Copy the lines below that contain "showcase".

___ Information given

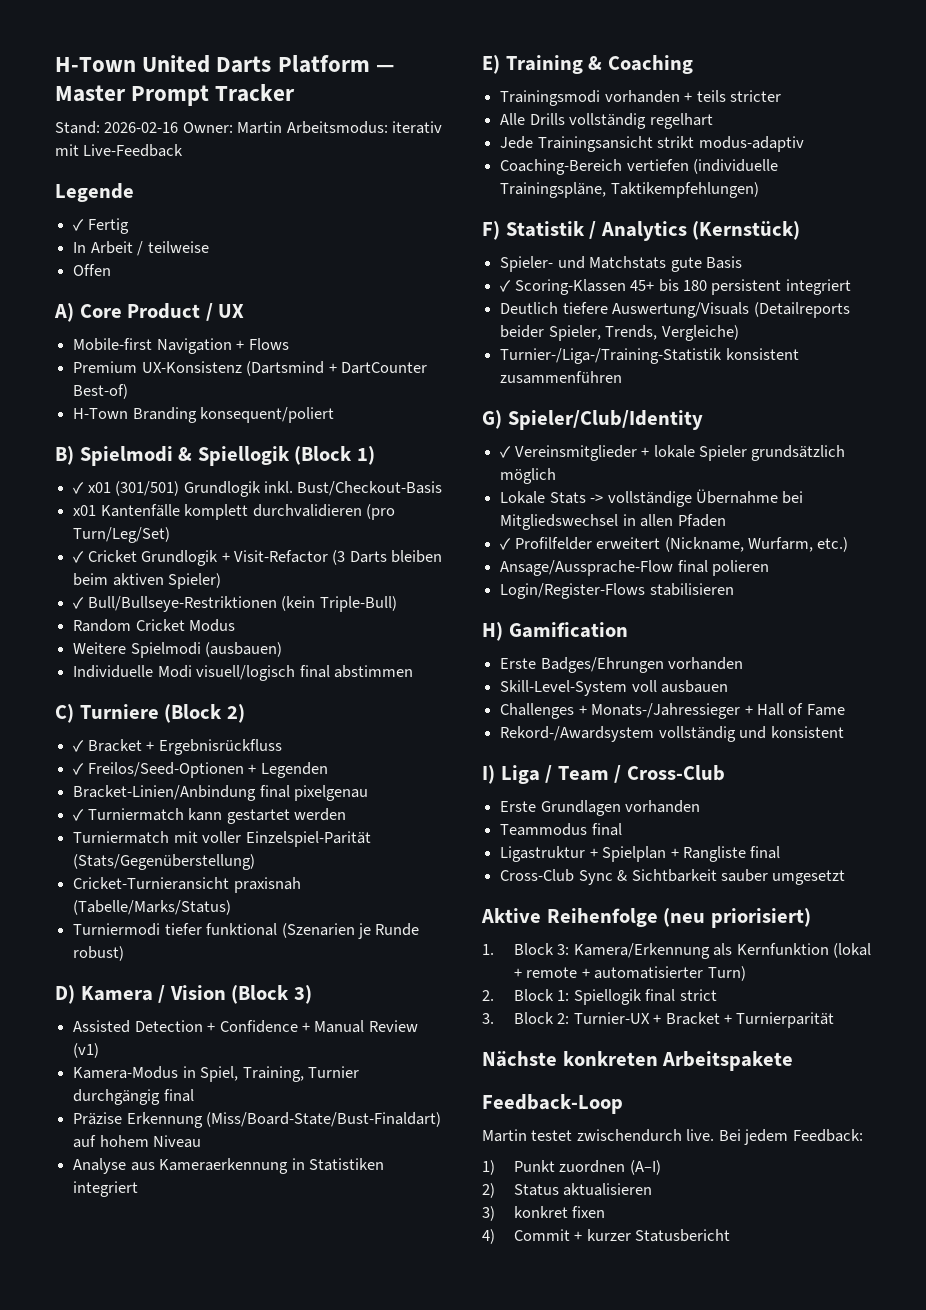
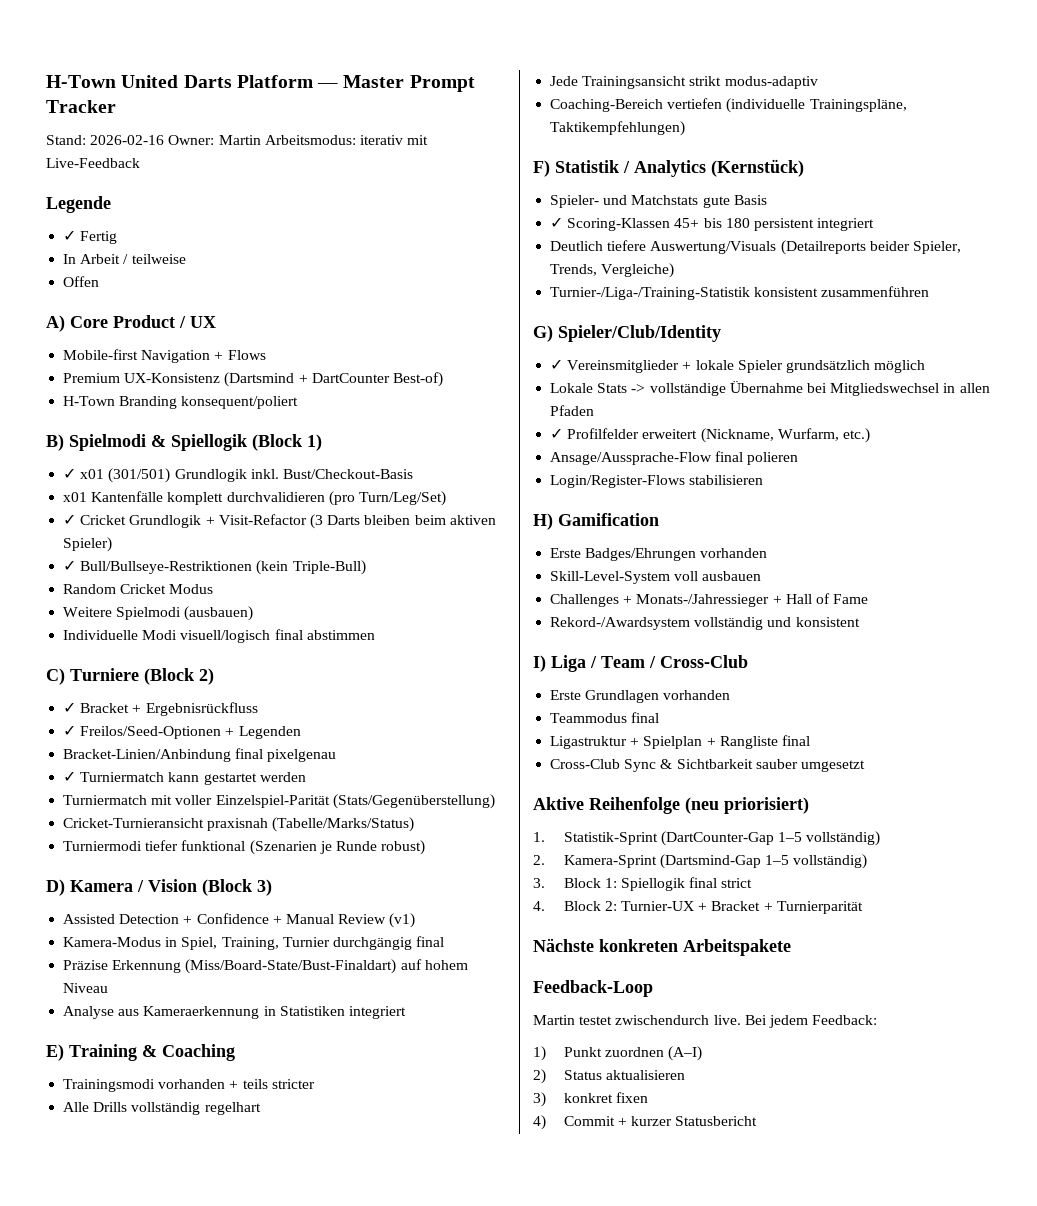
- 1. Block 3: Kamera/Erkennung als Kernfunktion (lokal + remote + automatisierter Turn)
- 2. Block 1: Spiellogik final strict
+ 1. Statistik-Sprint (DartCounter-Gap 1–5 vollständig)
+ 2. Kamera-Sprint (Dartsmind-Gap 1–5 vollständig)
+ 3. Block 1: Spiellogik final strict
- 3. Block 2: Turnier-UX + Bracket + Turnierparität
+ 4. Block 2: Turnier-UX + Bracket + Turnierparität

______
___ Information given

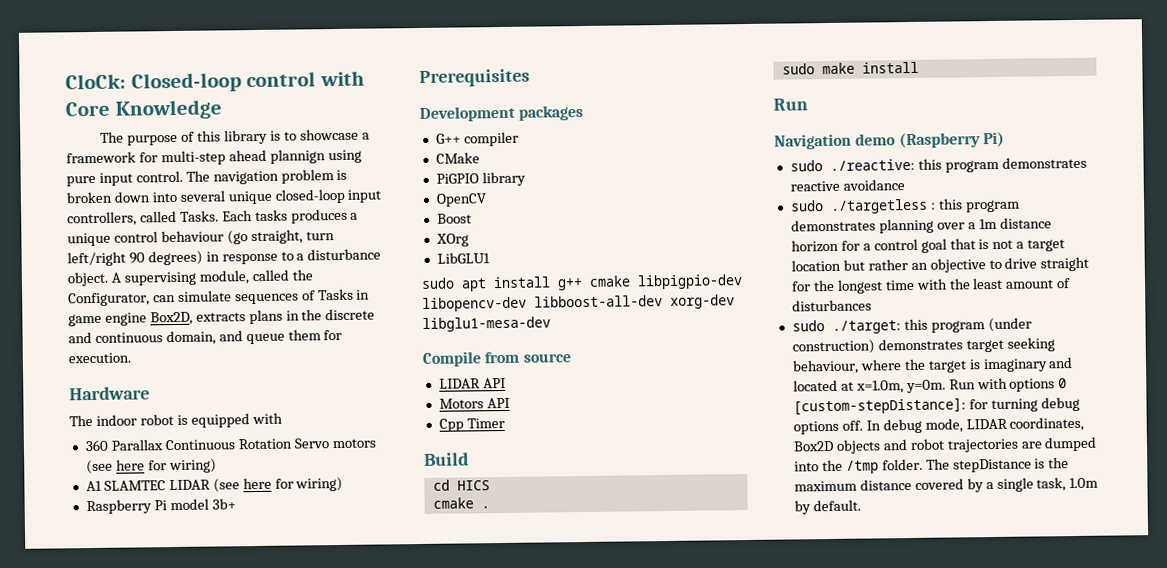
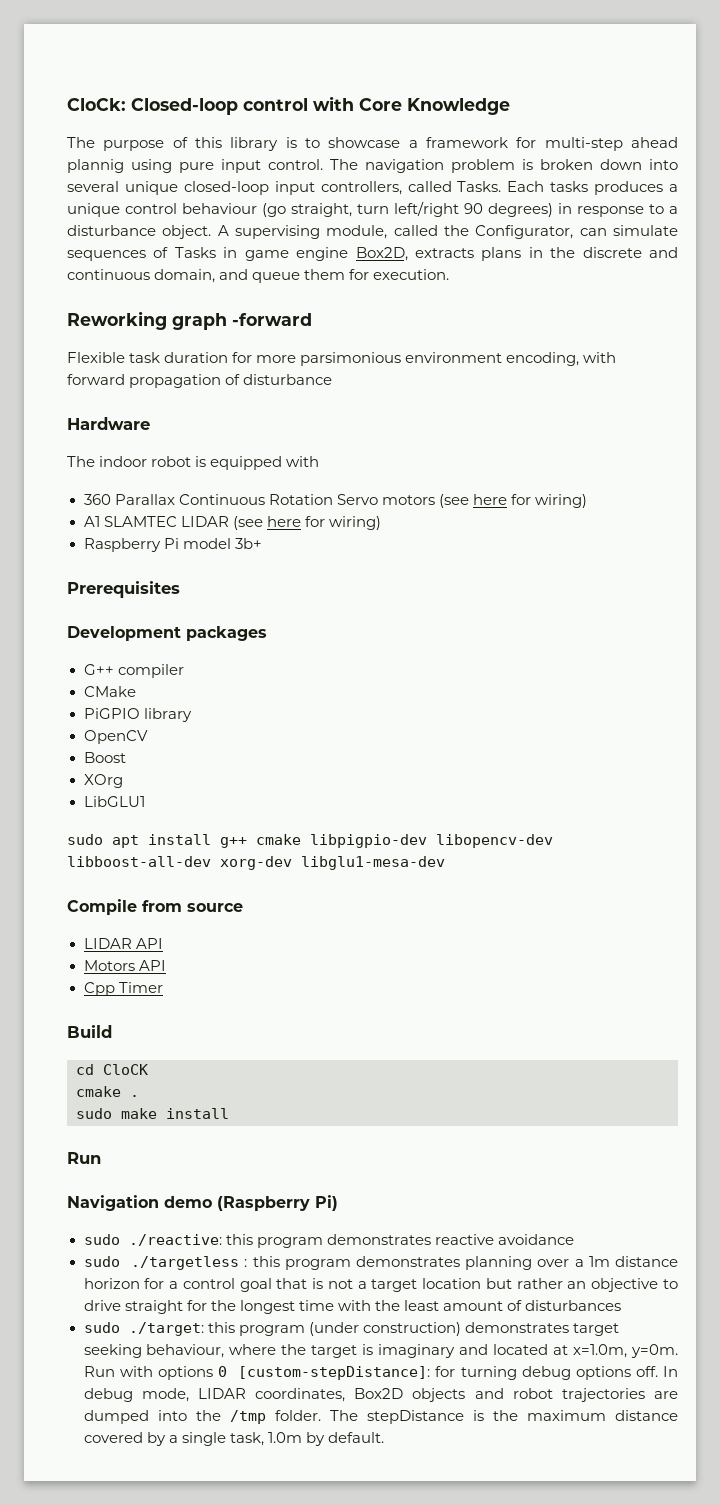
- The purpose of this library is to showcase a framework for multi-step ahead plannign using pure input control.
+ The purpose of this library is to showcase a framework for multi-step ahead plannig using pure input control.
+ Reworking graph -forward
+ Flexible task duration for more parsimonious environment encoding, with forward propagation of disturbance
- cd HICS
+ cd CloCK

______
___ Information given

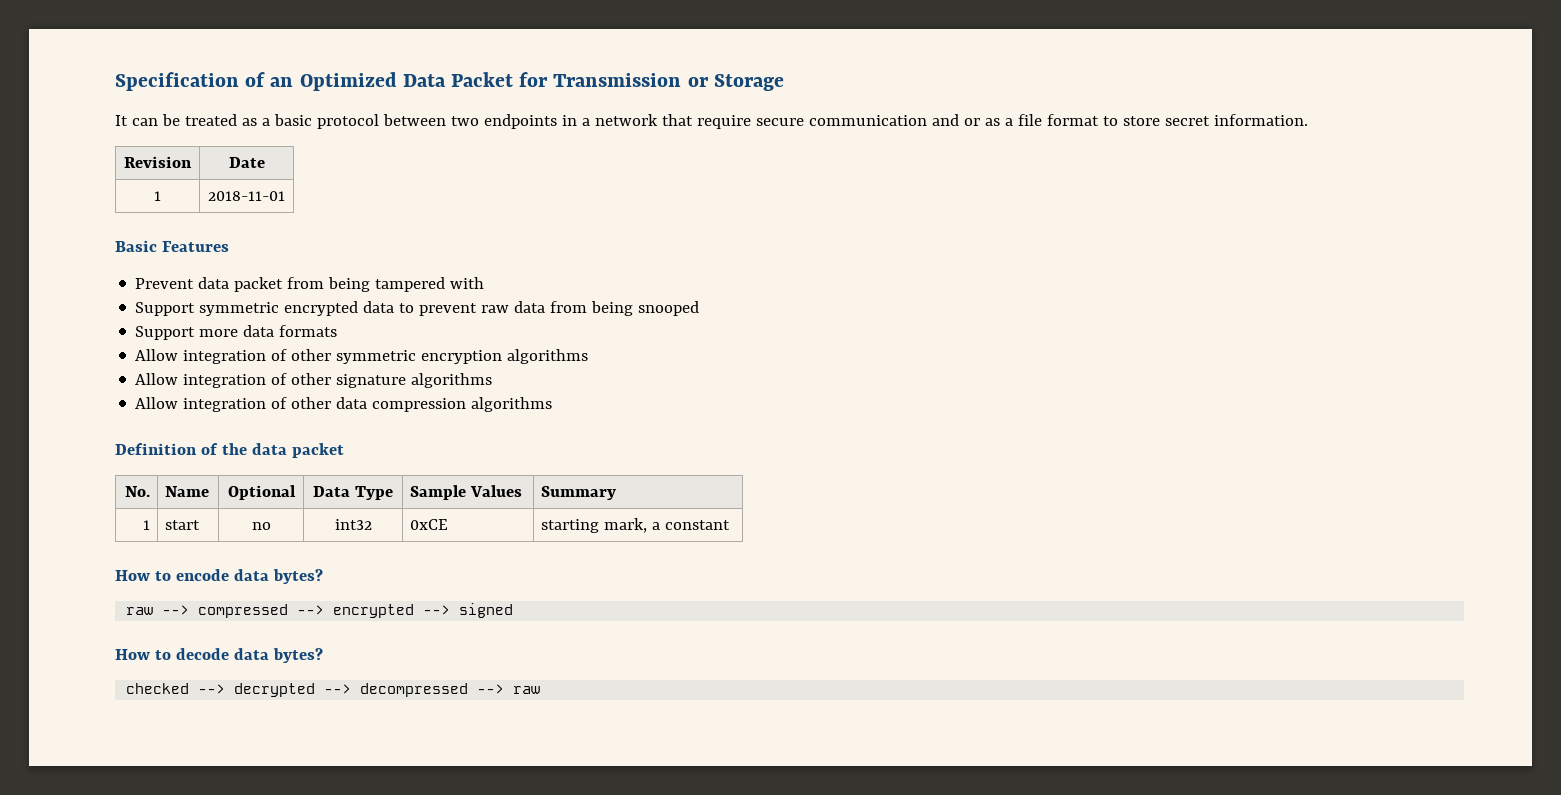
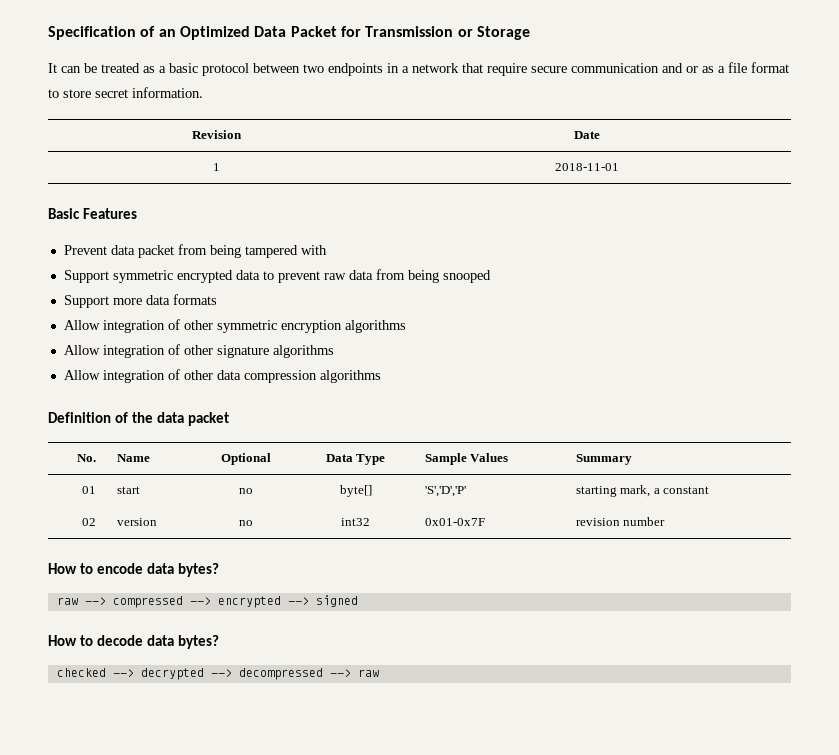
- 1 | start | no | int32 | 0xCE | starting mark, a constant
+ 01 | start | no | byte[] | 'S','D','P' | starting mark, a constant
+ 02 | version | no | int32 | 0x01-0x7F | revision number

______

Answer space:
- The purpose of this library is to showcase a framework for multi-step ahead plannign using pure input control.
+ The purpose of this library is to showcase a framework for multi-step ahead plannig using pure input control.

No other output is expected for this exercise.